Turns out there's another, more direct, reason for using the name too... "The place where I stay in Sabino Canyon, Arizona is in the mountains and there are often hawks in the trees, just sitting there, having lunch. Watching you."
Recorded in such disparate places as California, Texas, Louisiana, Denmark, Edinburgh and her native Glasgow, "Hawk" is a pan-continental affair. There's folk, country, blues, gospel, dream-pop and a fair spoonful of Southern soul. The album also finds Campbell rejoined by Mark Lanegan, gruff sage of Screaming Trees and Queens Of The Stone Age fame, with whom she recorded the Mercury-nominated Ballad Of The Broken Seas (2006) and the smouldering Sunday At Devil Dirt (2008). There they duetted on wounded tales of loss, lust and regret, set amid an existential land of western noir and heightened Americana. The kind of emotive terrain traced by the novels of Larry McMurty or Cormac McCarthy, perhaps. Or a more ambiguous postscript to the classic songs of Nancy and Lee.
"Hawk" - written, produced and arranged by Campbell - is altogether more expansive. Ace American songwriter Willy Mason guests on two songs, while there's not only a wider sweep of styles there's often a more urgent approach. "Get Behind Me" and "You Won't Let Me Down" are cases in point. "I can get so annoyed sometimes. I can do the harder stuff just as well as any man can.. It wasn't like I made a conscious decision to make it tougher - because I really love acoustic music - but I think it was something I just wanted to try. I'd just taken up running as well, so maybe that made me write a little faster! I had all these songs I liked to run to and it inspired me to write something similar." A barrelling tune with no brakes, "Get Behind Me" is reminiscent of Dylan's more blustery blow-outs on Highway 61 Revisited. You can even feel the spectre of Mike Bloomfield on guitar. "You Won't Let Me Down Again" sounds more like an old desert song, complete with deliciously twangy guitar, while retaining a touch of vintage-'69 Fairport Convention. "A crack in the mirror tells of seven years of pain / And you won't let me down again" growls Lanegan in his inimitable baritone, while James Iha, formerly of Smashing Pumpkins, plays guitar. The title track, meanwhile, is a rollicking instrumental that coats a walking blues riff with sax mayhem.
Campbell also emerges as a truly accomplished writer of old-school ballads. She's certainly never composed anything quite so genre-specific as "Come Undone", which feels like a lost Southern treasure from the ‘60s, the kind of song Irma Thomas might once have torched her soul into. It's a classic exercise in thwarted desire, Lanegan intoning over a rising string section: "It's got me on my knees / Tearing up my heart / Shakin' at my bones / Tearing me apart."

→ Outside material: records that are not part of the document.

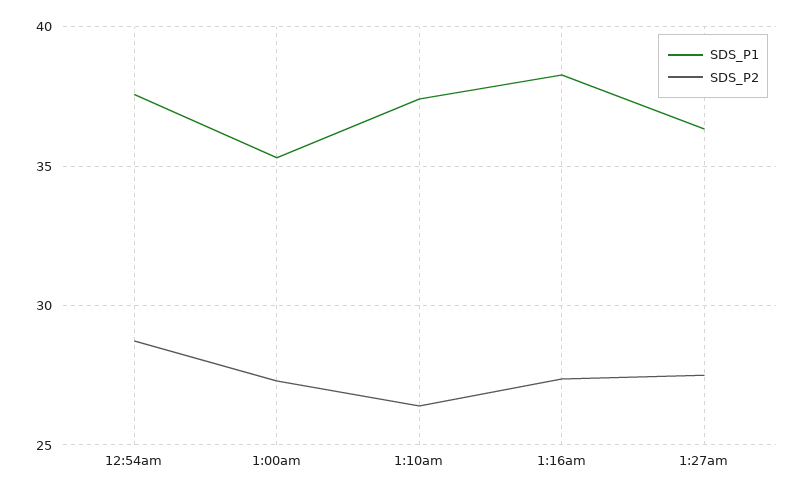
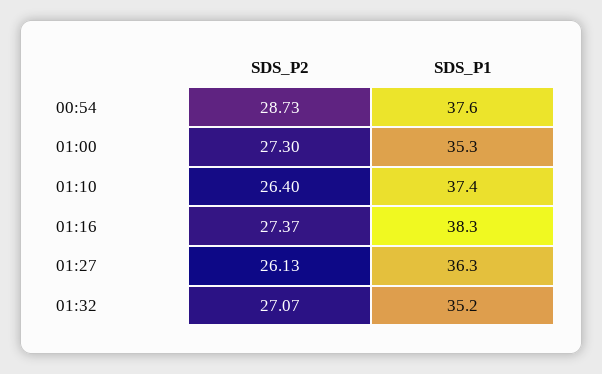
SDS_P2, 1:27am: 27.5 -> 26.13
SDS_P2, 01:32: none -> 27.07
SDS_P1, 01:32: none -> 35.2

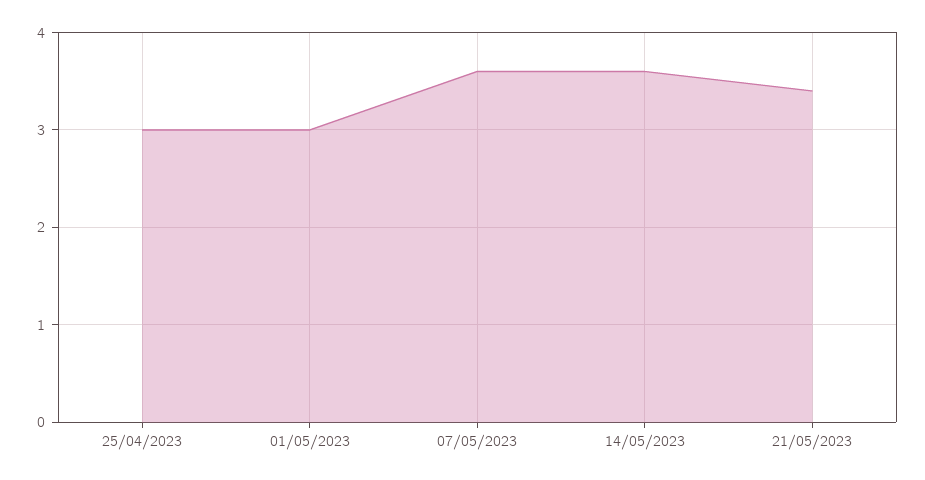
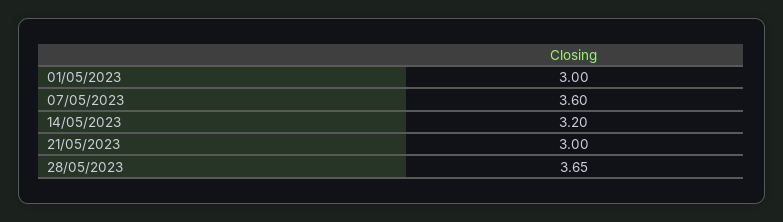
25/04/2023: 3 -> none
14/05/2023: 3.6 -> 3.2
21/05/2023: 3.4 -> 3
28/05/2023: none -> 3.65

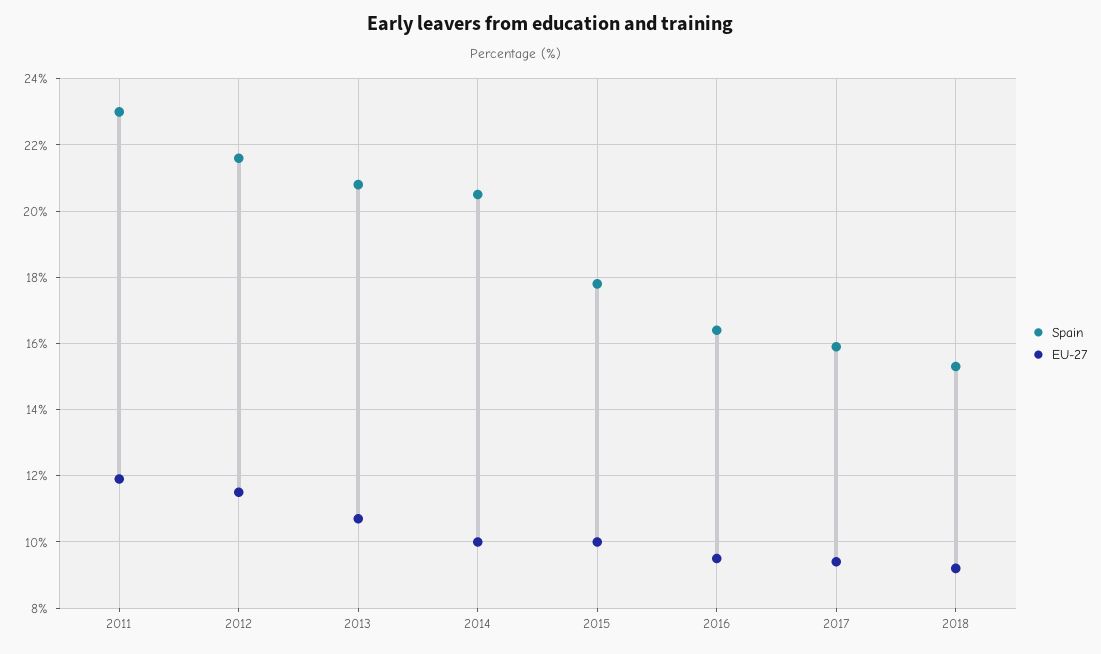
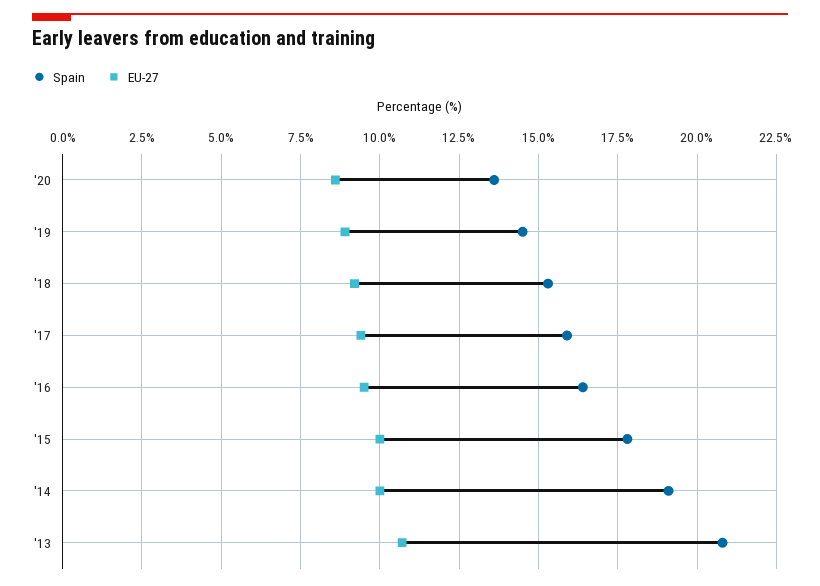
Spain, 2011: 23 -> none
EU-27, 2011: 12 -> none
Spain, 2012: 21.5 -> none
EU-27, 2012: 11.5 -> none
Spain, 2014: 20.5 -> 19
Spain, '20: none -> 13.5
EU-27, '20: none -> 8.5
Spain, '19: none -> 14.5
EU-27, '19: none -> 9

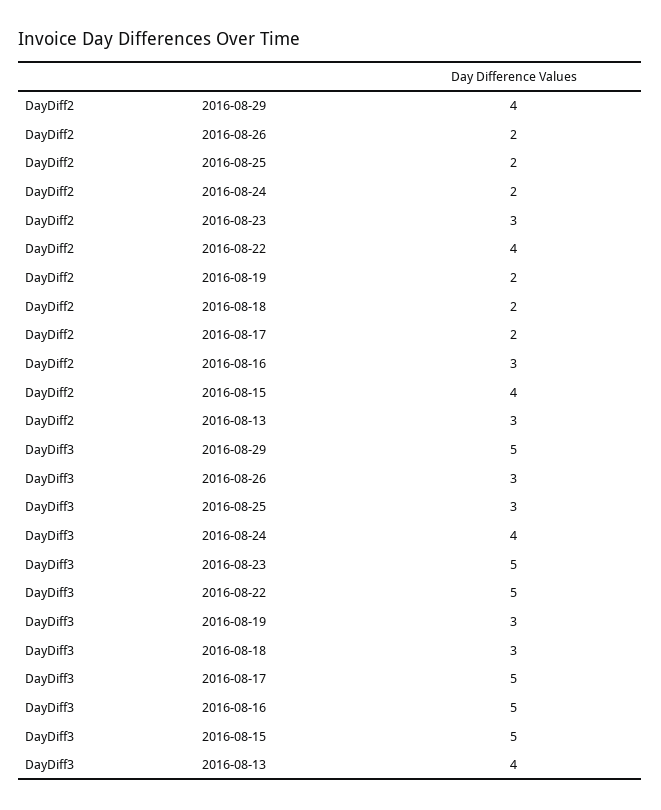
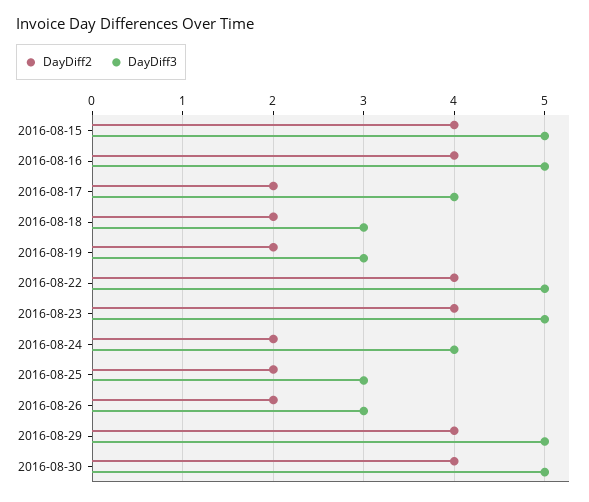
DayDiff2, 2016-08-23: 3 -> 4
DayDiff2, 2016-08-16: 3 -> 4
DayDiff2, 2016-08-13: 3 -> none
DayDiff3, 2016-08-17: 5 -> 4
DayDiff3, 2016-08-13: 4 -> none
DayDiff2, 2016-08-30: none -> 4
DayDiff3, 2016-08-30: none -> 5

There's also "Lately", which invokes turn-of-the-‘70s Dylan with its churchy organ and gospel backing. "Most of the time all I listen to is Dylan anyway. I marvel at Bob Dylan all the time. So it's a natural thing for me to do."
One of the undoubted highlights is "Time Of The Season", wherein a lovelorn couple lament a lost Christmas. It's a delicate beauty that recalls both The Byrds and the sumptuous duets of Bobbie Gentry and Glen Campbell. "I wrote that in Tuscon last summer," laughs Isobel. "I'm so contrary. The temperature was up to 112, I was really homesick and was watching ‘Fairytale of New York' on youtube and Kirsty MacColl singing ‘New England'. So I just thought: why don't I try to write some kind of Christmas song?"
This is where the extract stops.